WHAT IS REQUIRED.
Line by line, print the records exactly, and keep images out of the copy.

====== STORED DATA ======

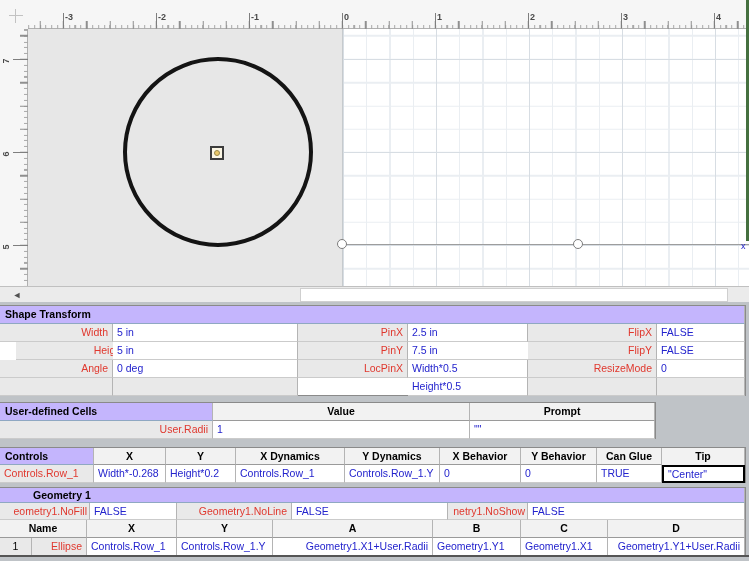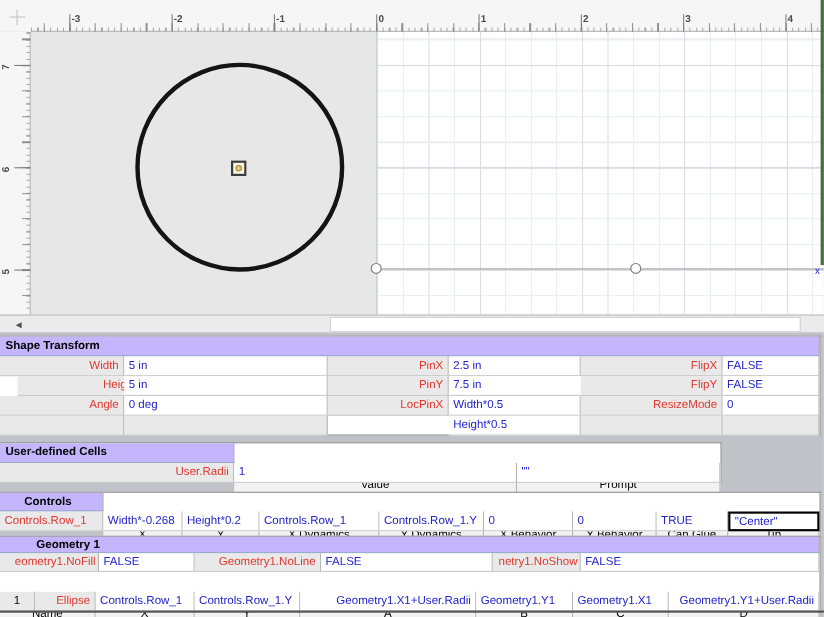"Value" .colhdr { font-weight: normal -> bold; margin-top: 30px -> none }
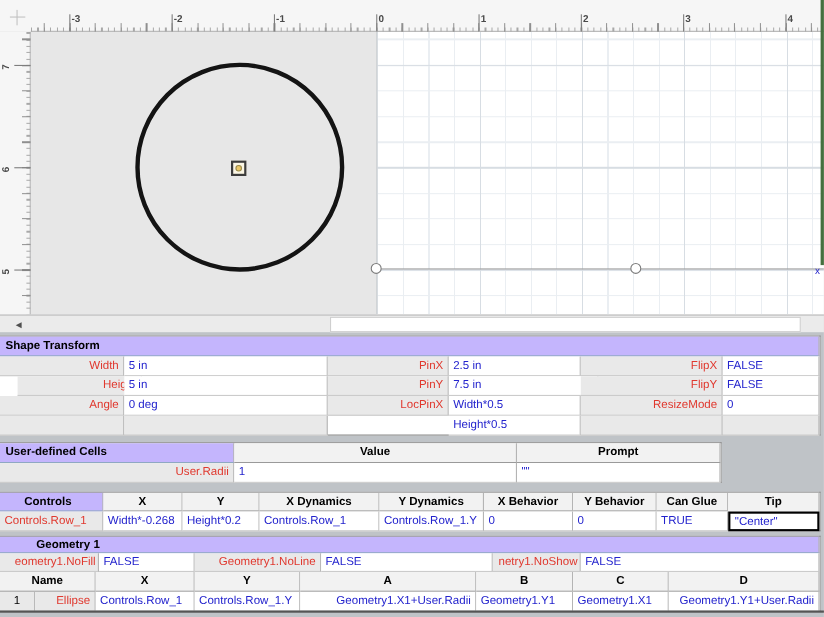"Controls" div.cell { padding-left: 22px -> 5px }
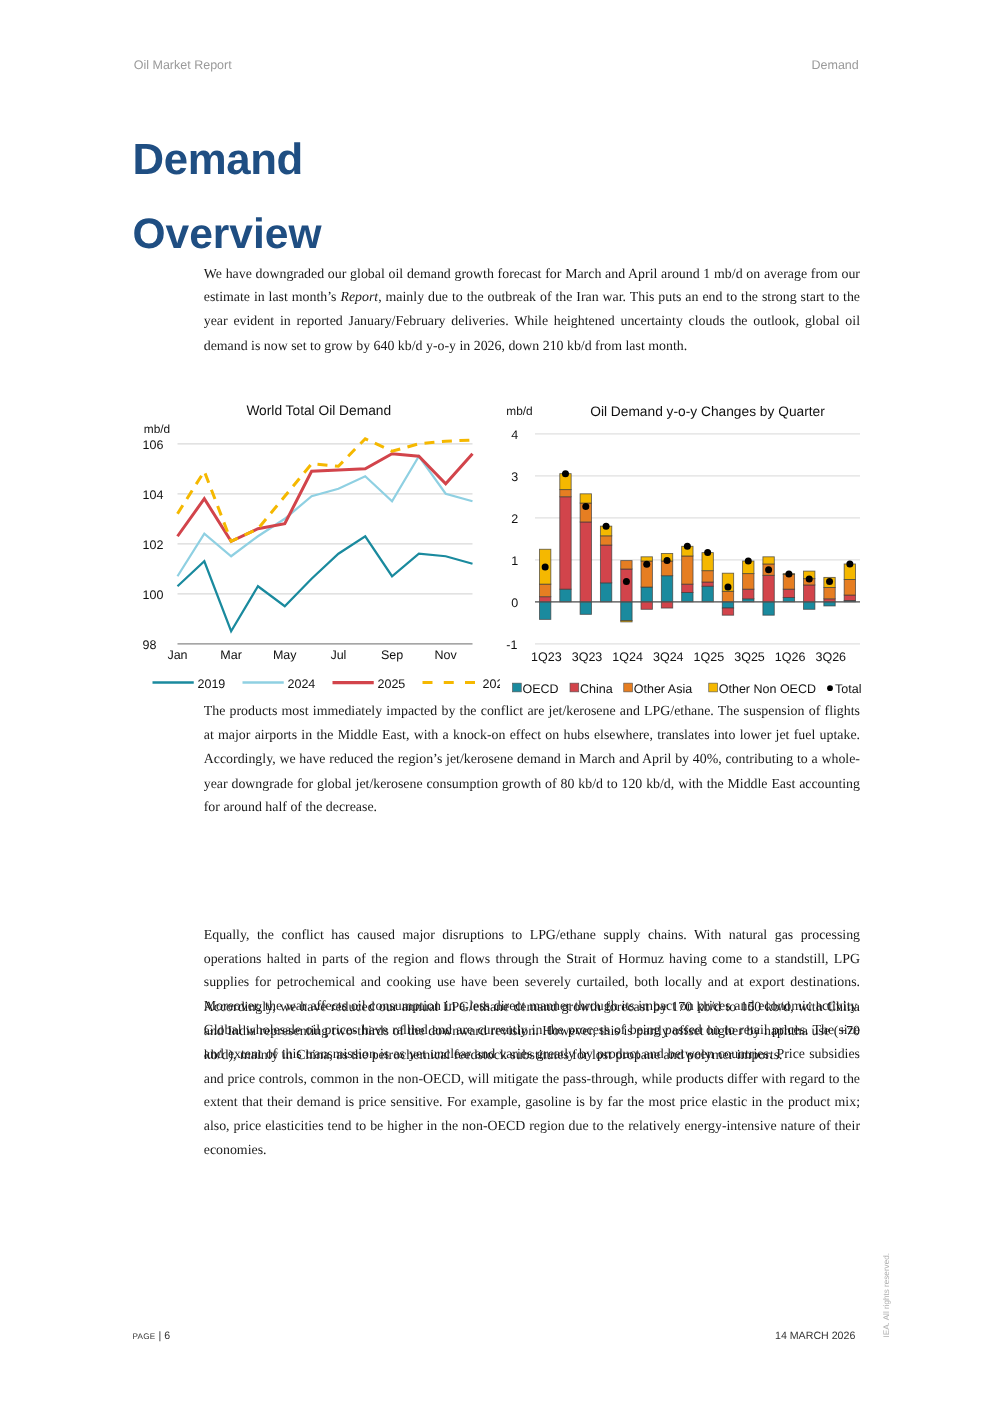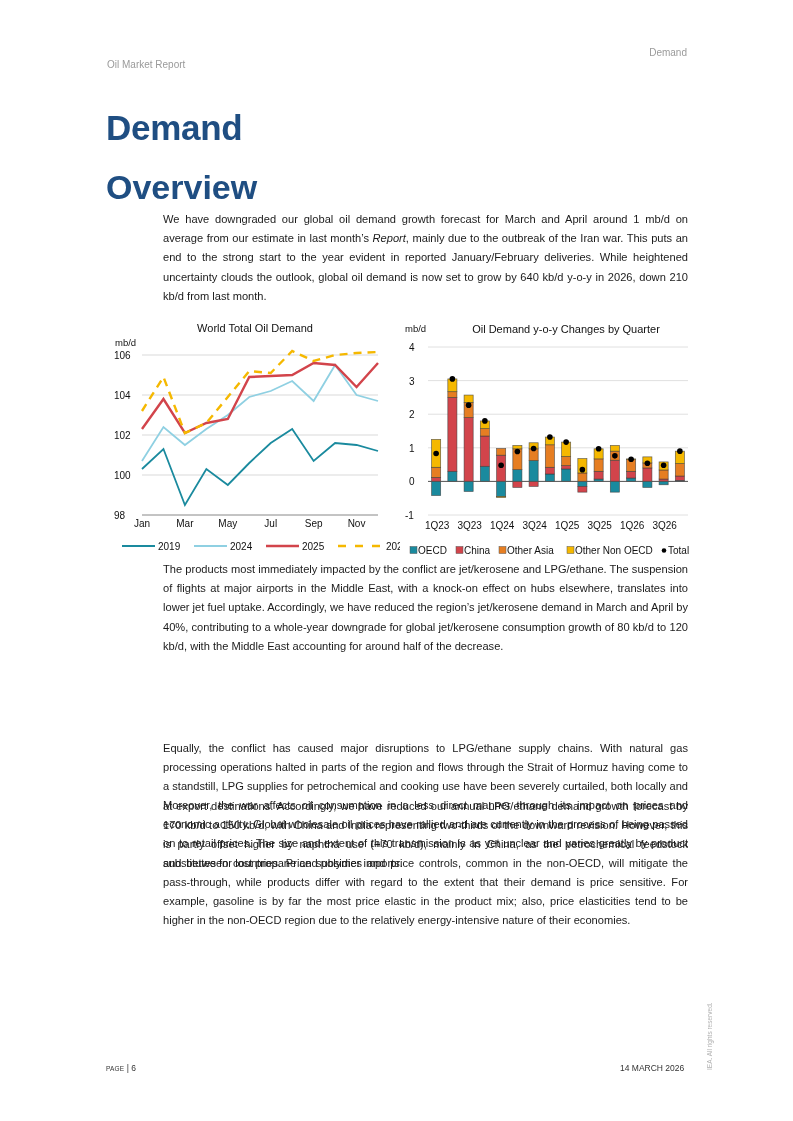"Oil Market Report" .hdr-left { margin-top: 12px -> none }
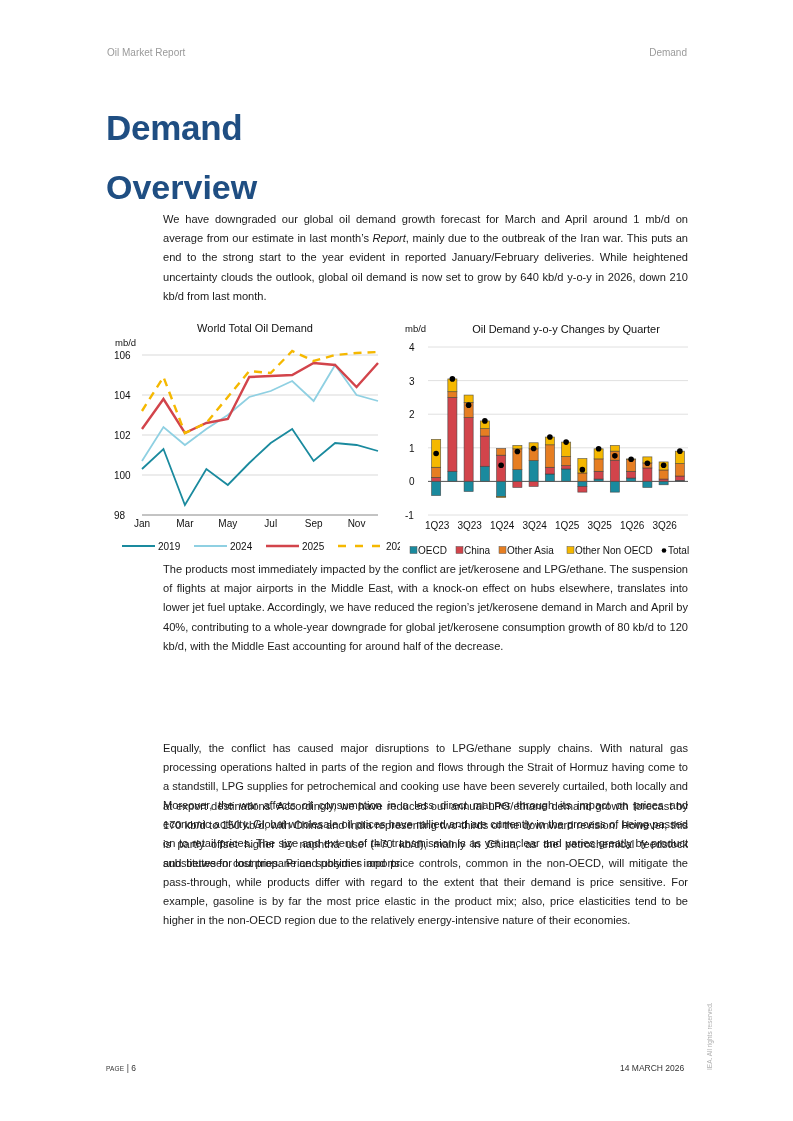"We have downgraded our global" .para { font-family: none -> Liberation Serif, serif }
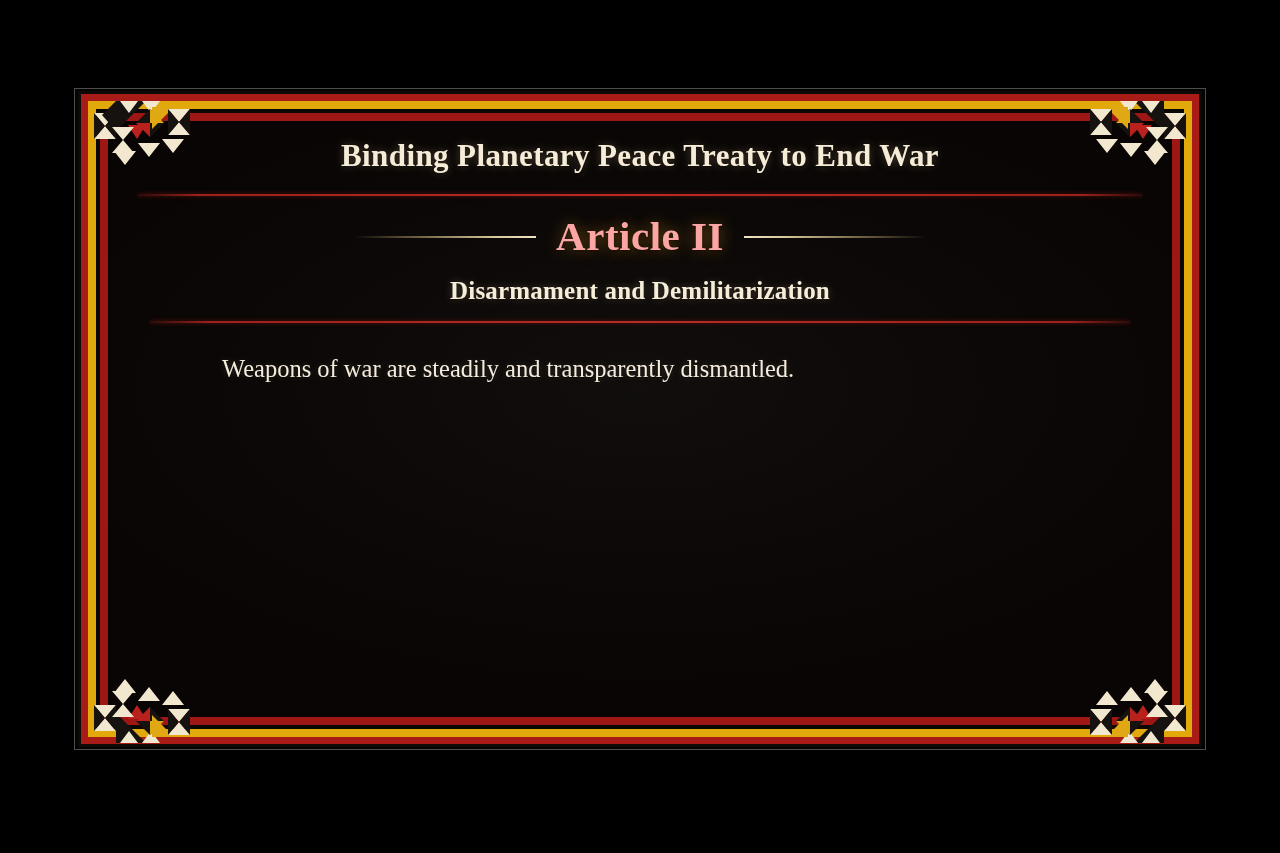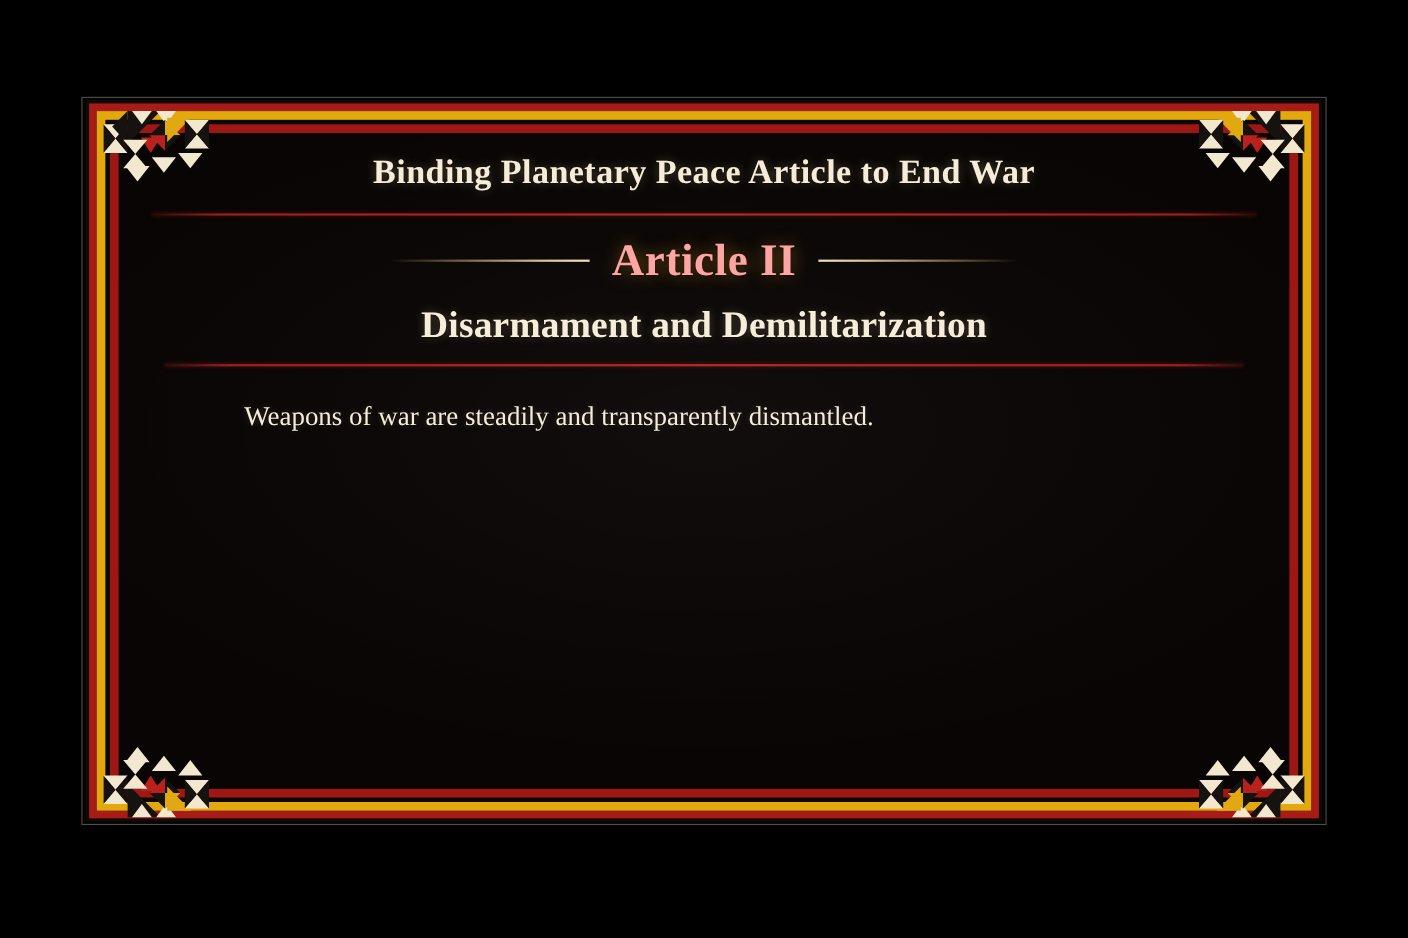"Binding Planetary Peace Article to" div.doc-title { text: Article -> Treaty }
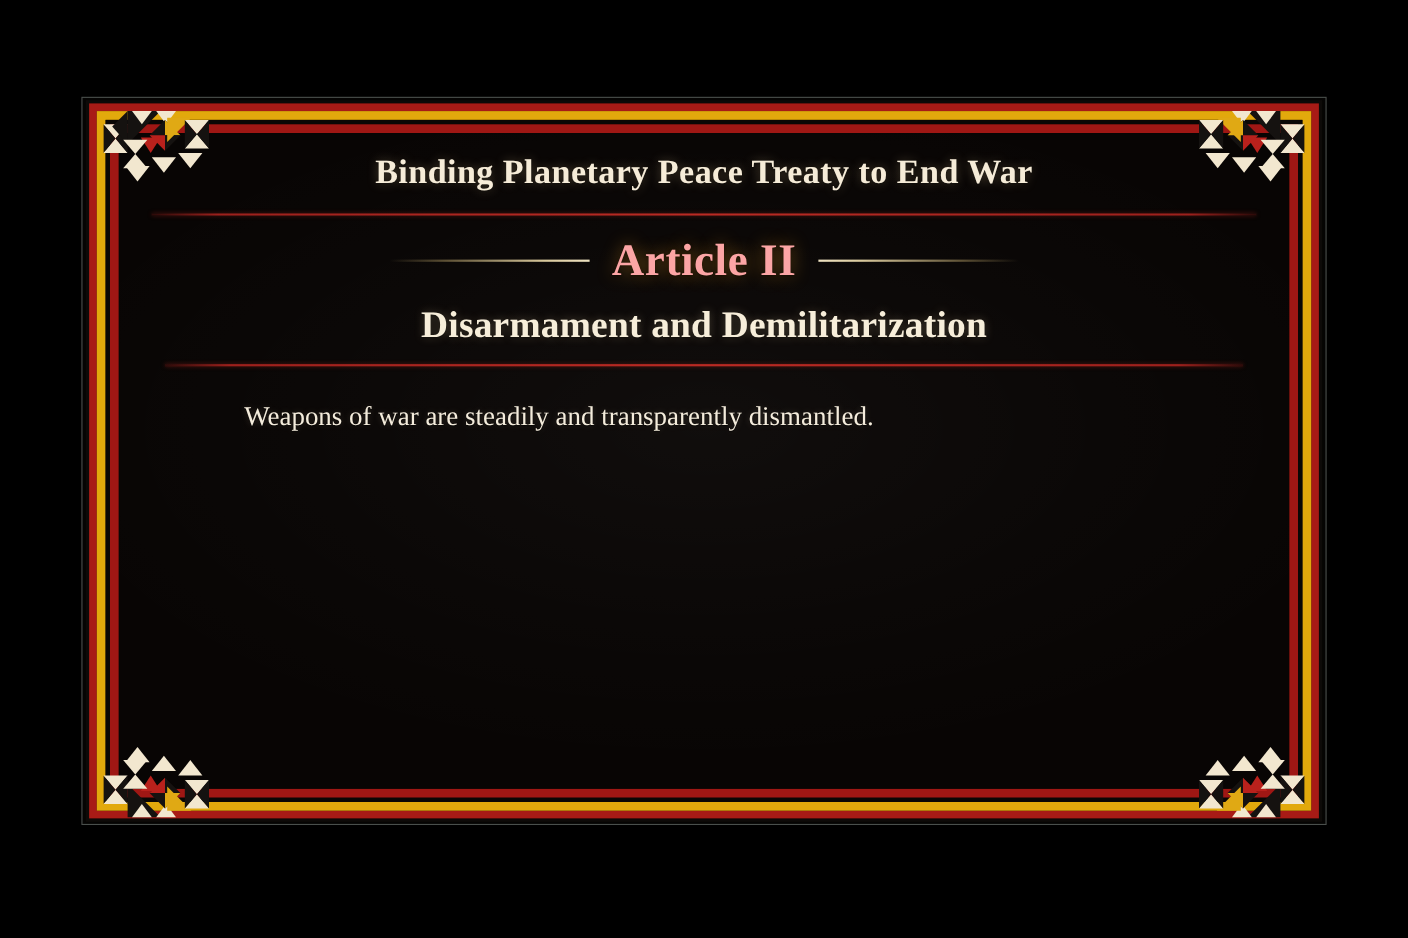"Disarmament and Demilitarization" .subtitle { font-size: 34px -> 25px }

======

OUTPUT.
"Value" .colhdr { font-weight: normal -> bold; margin-top: 30px -> none }
"Controls" div.cell { padding-left: 22px -> 5px }
"Oil Market Report" .hdr-left { margin-top: 12px -> none }
"We have downgraded our global" .para { font-family: none -> Liberation Serif, serif }
"Binding Planetary Peace Article to" div.doc-title { text: Article -> Treaty }
"Disarmament and Demilitarization" .subtitle { font-size: 34px -> 25px }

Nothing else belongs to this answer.